Zahl der Hartz-IV-Empfänger im Landkreis Rostock leicht angestiegen

von
erstellt am 17.Sep.2014 | 06:00 Uhr

Ein Leben am Minimum: Die Zahl der Hartz IV-Empfänger im Landkreis Rostock ist leicht gestiegen. Zum Jahreswechsel 2013/2014 bezogen nach Angaben des Statistischen Bundesamtes 20 210 Männer, Frauen und Kinder diese Form des Lebensunterhalts(Vorjahr: 18 115). Die meisten waren erwerbsfähig, im Alter bis zu 50 Jahre und männlich.

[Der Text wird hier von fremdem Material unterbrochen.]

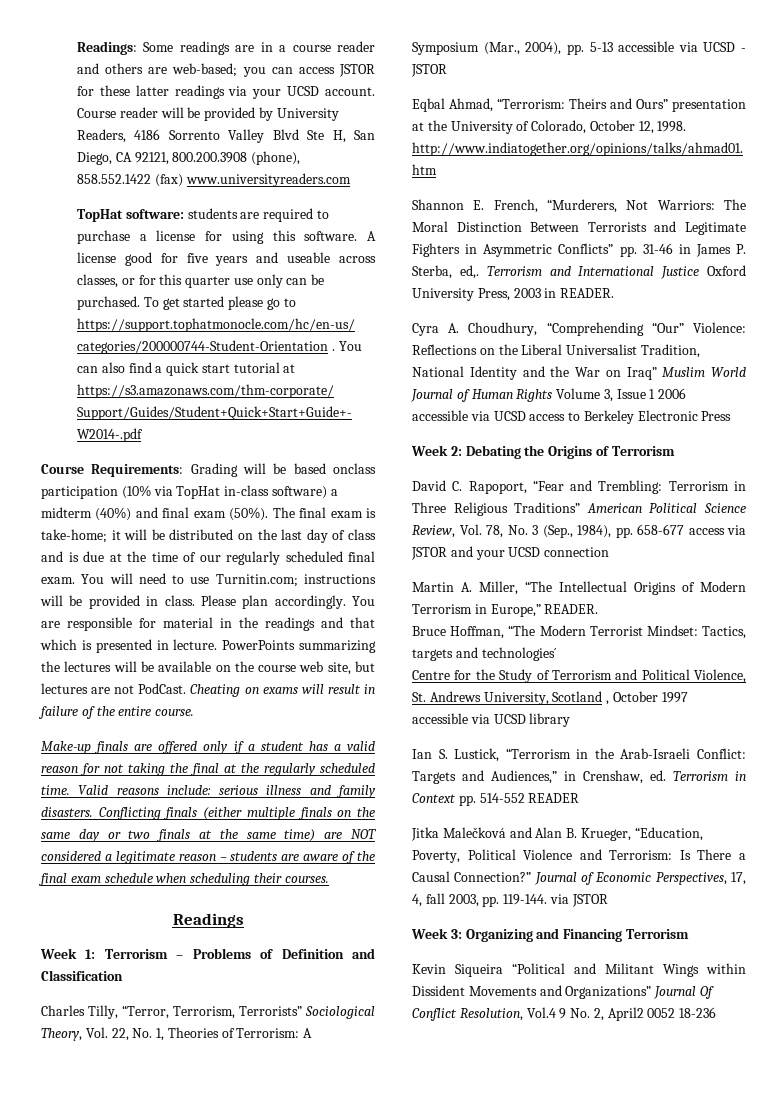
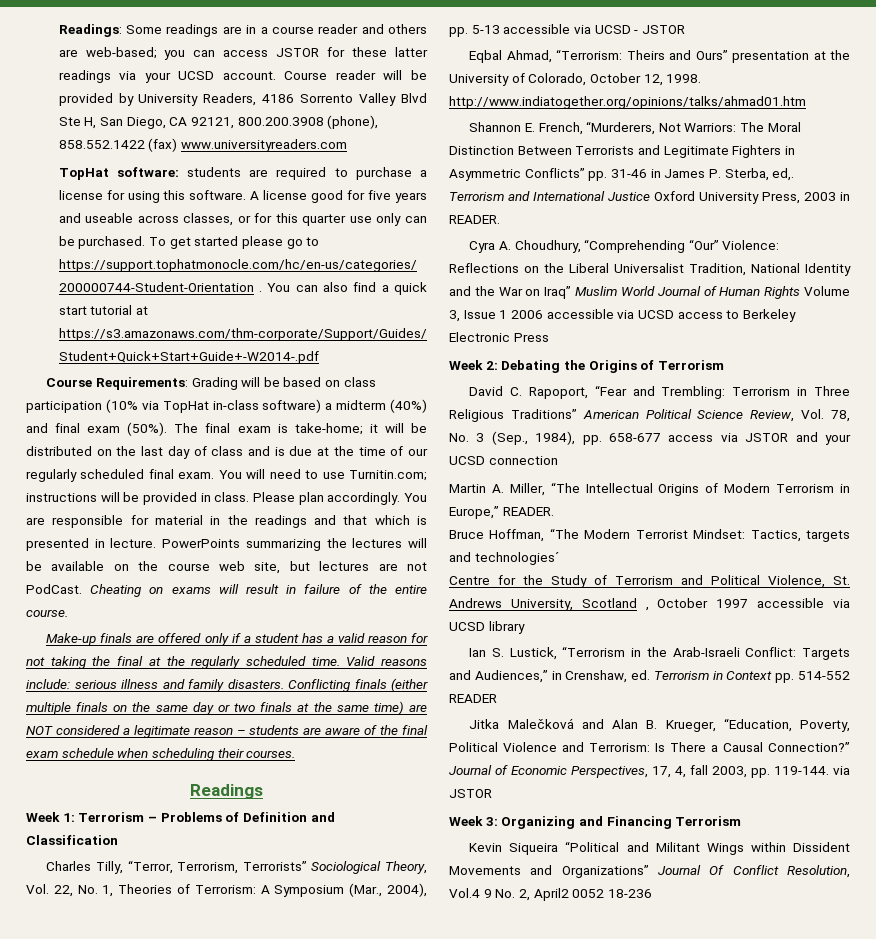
- Course Requirements: Grading will be based onclass participation (10% via TopHat in-class software) a midterm (40%) and final exam (50%).
+ Course Requirements: Grading will be based on class participation (10% via TopHat in-class software) a midterm (40%) and final exam (50%).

Rund 24,4 Prozent aller hiesigen Hartz IV-Empfänger sind Kinder und Jugendliche (Vorjahr: 23,6 Prozent).

Die Statistik unterscheidet dabei in erwerbsfähige Arbeitslosengeld II-Empfänger und in nichterwerbsfähige Sozialgeld-Empfänger, wozu meist Kinder und Jugendliche zählen, die mit im Haushalt leben. Konkret erhielten im Landkreis Rostock 7496 Männer und 7565 Frauen Arbeitslosengeld II und weitere 5149 Empfänger Sozialgeld, darunter waren 4938 Kinder und Jugendliche (96 Prozent). Bezogen auf alle Leistungsberechtigten lag der Anteil der unter 15-jährigen Empfänger somit bei 24,4 Prozent.

Was die Männer und Frauen betrifft, die zum Stichtag Arbeitslosengeld II (kurz: ALG-II) bezogen, waren 1956 Empfänger jünger als 25 Jahre (Vorjahr: 2158), weitere 8067 waren 25 bis 50 Jahre alt (Vorjahr: 8532), 2095 waren zwischen 50 und 55 Jahre (Vorjahr: 2229) und .943 Leistungsberechtigte waren 55 Jahre und älter (Vorjahr: 2995).

Nicht alle, die ALG-II beziehen, sind tatsächlich arbeitslos. Weder Arbeitslosigkeit noch ein vorheriger Bezug von Arbeitslosengeld (Alg I) sind notwendige Voraussetzung für ALG-II-Leistungen. Manche benötigen es, weil ihr regelmäßiges Einkommen nicht zur Deckung des Grundbedarfs ausreicht, sind also so geannnte Aufstocker.

Im längerfristigen Vergleich fielen die Zahlen in den vergangenen drei Jahren im Landkreis Rostock folgendermaßen aus: Ende Dezember 2011 bezogen im Landkreis Rostock insgesamt 21 733 Menschen ALG-II oder Sozialgeld. Im Jahr darauf sank die Zahl auf 21 074 und zuletzt waren es nun 20210 Empfänger.

Ausländer sind auch unter den Hartz-IV-Empfängern: Zum Stichtag waren es 507 also 2,51 Prozent. Ein Jahr vorher waren es noch 451 gleich 2,14 Prozent. Viel oder wenig? Da hilft ein Blick in die Bevölkerungsstatistik: Der hiesige Ausländeranteil an der Bevölkerung liegt bei 1,16 Prozent.